*TO DO*.
Where in the entries below does "Silver" appear? Copy every line that has it.

Segment Start: DATASET EXCERPTS

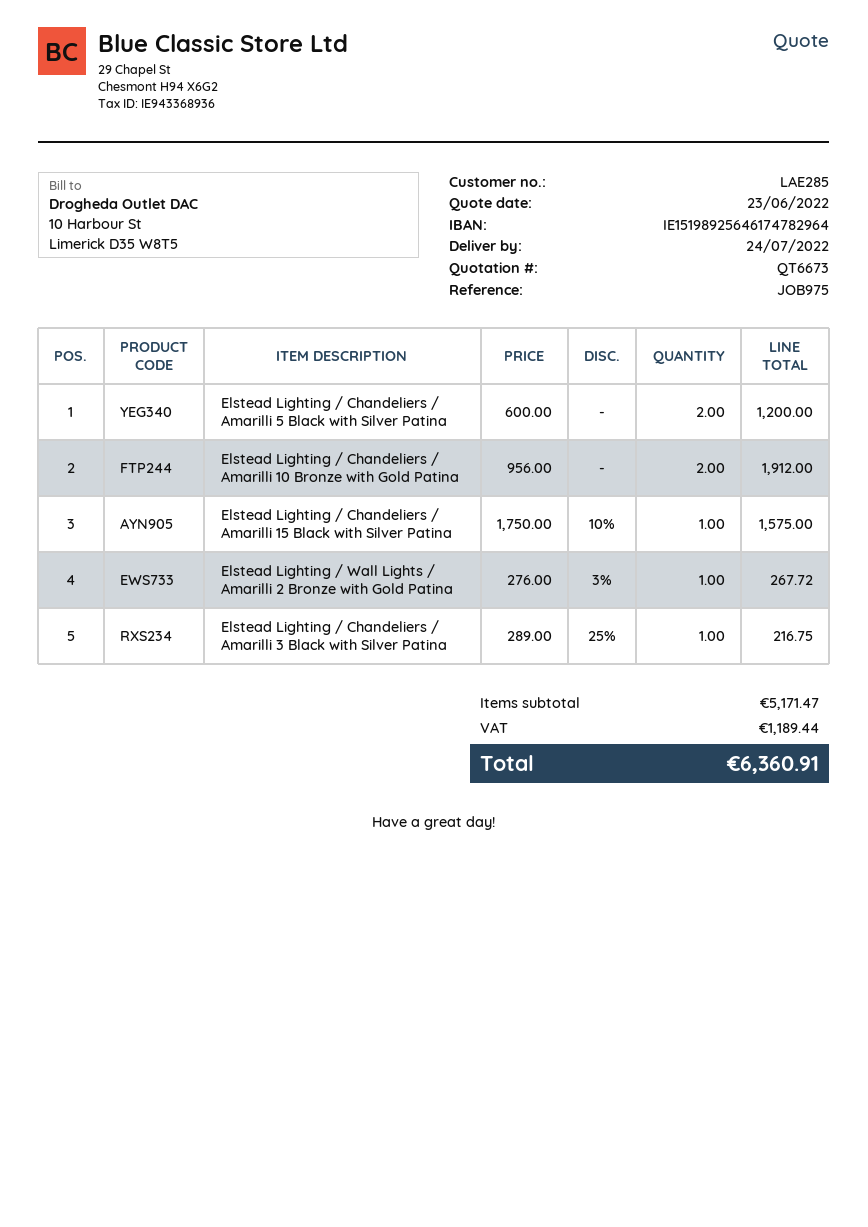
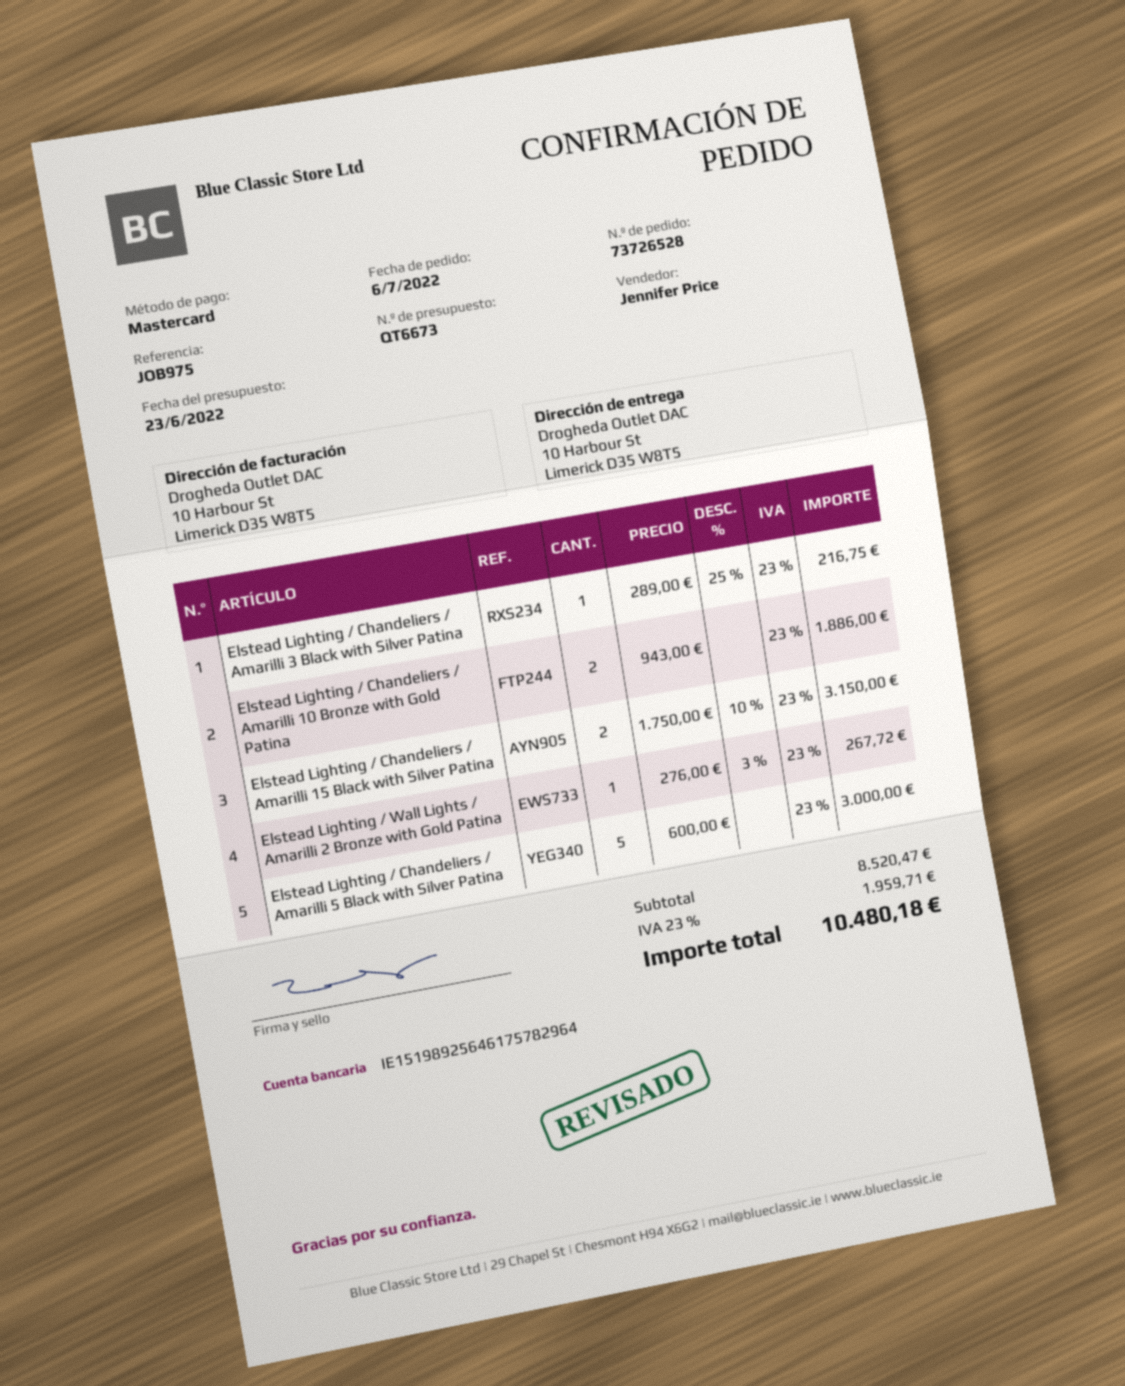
bank account: IE15198925646174782964 -> IE15198925646175782964
Elstead Lighting / Chandeliers / Amarilli 5 Black with Silver Patina: 2 x 600.00 = 1200.00 -> 5 x 600.00 = 3000.00
Elstead Lighting / Chandeliers / Amarilli 10 Bronze with Gold Patina: 2 x 956.00 = 1912.00 -> 2 x 943.00 = 1886.00
Elstead Lighting / Chandeliers / Amarilli 15 Black with Silver Patina: 1 x 1750.00 - 10% = 1575.00 -> 2 x 1750.00 - 10% = 3150.00
subtotal: 5171.47 -> 8520.47
tax: 1189.44 -> 1959.71
total: 6360.91 -> 10480.18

Segment End: DATASET EXCERPTS

*TASK OUTPUT*.
Elstead Lighting / Chandeliers / Amarilli 5 Black with Silver Patina: 2 x 600.00 = 1200.00 -> 5 x 600.00 = 3000.00
Elstead Lighting / Chandeliers / Amarilli 15 Black with Silver Patina: 1 x 1750.00 - 10% = 1575.00 -> 2 x 1750.00 - 10% = 3150.00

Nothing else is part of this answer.